Muzumdar Shaw Cancer Centre (MSCC), a part of Narayana Health City in Bangalore, has installed the advanced three dimensional Image Guided Radiotherapy Synergy systems (IGRT) in Karnataka.
The advanced radiation technique is proven to increase the accuracy of radiation delivery, and improving the cure rates of various cancers. A key feature is that it is reported to reduce the toxicity during treatment modalities.
The radiotherapy treatment machine in MSCC is one of the very few machines in the country with triple energy treatment mode as compared to single or double in most of the other cancer hospitals. The Radiation Oncologists in MSCC are confident of improving the quality of cancer control in the region with the help of this technology.
Radiotherapy planning is a very complex process involving specialized planning computers as well as trained doctors and physicists. The patients, who are to receive radiation, undergo a CT scan and this data is utilized by the doctors to precisely demarcate the area where cancel cells are most likely to be present.
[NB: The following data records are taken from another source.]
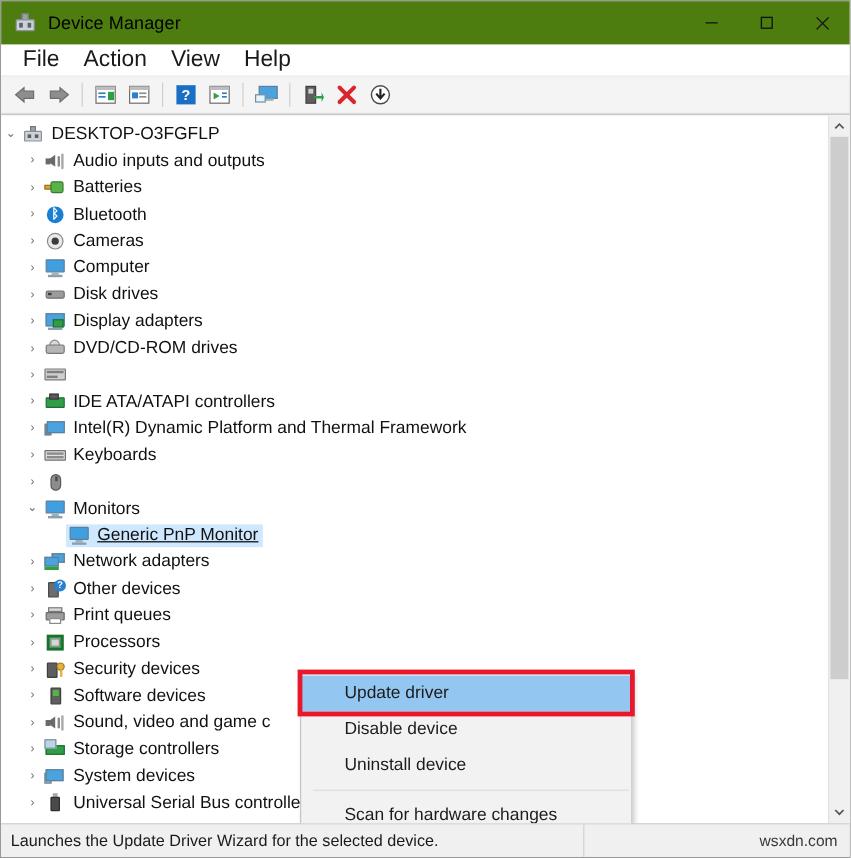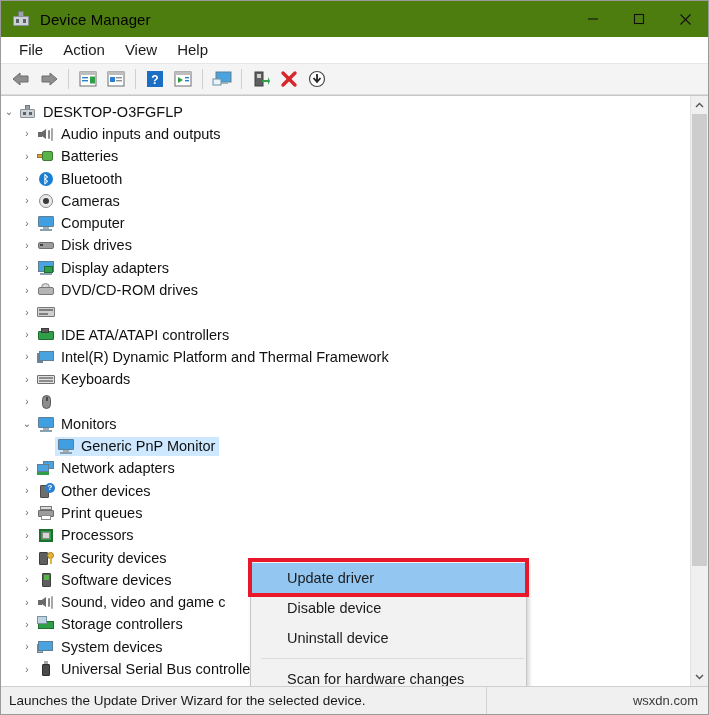--- a/index.html
+++ b/index.html
@@ -51,21 +51,21 @@
 
   
   .menubar {
     height: 27px; flex: 0 0 27px;
     background: #ffffff;
     display: flex; align-items: center;
     padding-left: 8px;
     border-bottom: 1px solid #e6e6e6;
   }
   .menuitem {
-    font-size: 15px; color: #1a1a1a;
+    font-size: 19px; color: #1a1a1a;
     padding: 3px 10px 4px 10px;
     white-space: nowrap;
   }
 
   
   .toolbar {
     height: 31px; flex: 0 0 31px;
     background: #f4f4f4;
     border-bottom: 1px solid #dcdcdc;
     display: flex; align-items: center;
@@ -97,20 +97,21 @@
     width: 16px; flex: 0 0 16px; text-align: center;
     color: #6d6d6d; font-size: 10px; line-height: 1;
   }
   .row .ico {
     width: 18px; height: 16px; flex: 0 0 18px; margin-right: 6px;
     position: relative;
   }
   .row .lbl { font-size: 14.5px; color: #111111; }
   .row.selected .lblwrap {
     background: #cde8ff;
+    text-decoration: underline;
   }
   .lblwrap { display: flex; align-items: center; padding: 1px 4px 2px 2px; }
 
   
   .ic-monitor { }
   .ic-monitor .scr { position:absolute; left:1px; top:1px; width:16px; height:11px; background:#3f9fe0; border:1px solid #5f7f96; border-radius:1px;}
   .ic-monitor .std { position:absolute; left:6px; top:12px; width:6px; height:2px; background:#9fb0bd;}
   .ic-monitor .base{ position:absolute; left:3px; top:14px; width:12px; height:2px; background:#8ba0ae;}
 
   .ic-speaker .cone { position:absolute; left:2px; top:3px; width:0; height:0;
MSCC hosts India’s largest radiotherapy planning facility which has capacity to do planning over 100 patients in a month, said Dr Prasad Dandekar, chief, radiation oncologist, MSCC.
The most important technical advancement of IGRT is that, while the patient is lying on the automated treatment table for receiving radiation, the doctors are able to carry out a CT scan. This CT scan is captured with the help of a special scanner which is a part of the radiation machine itself. This CT scan and the previous CT scan done for the radiation planning are then compared with an accuracy of 0.01cm, almost the size of a needle head! The treating doctors are then able to correct any inaccuracy in the patient’s position automatically from outside the treatment room and treat the patient with the precision. This technology is to transform the standard of care for the patients, he added.
The 1,500 bed MSCC was opened this year in July in Bommasandra Industrial Area off Bangalore. Going by the bed strength and access for over 5,000 cases a day, it is being recognized as the world's largest cancer hospital with a particular focus on head and neck cancer, breast cancer and cervical cancer.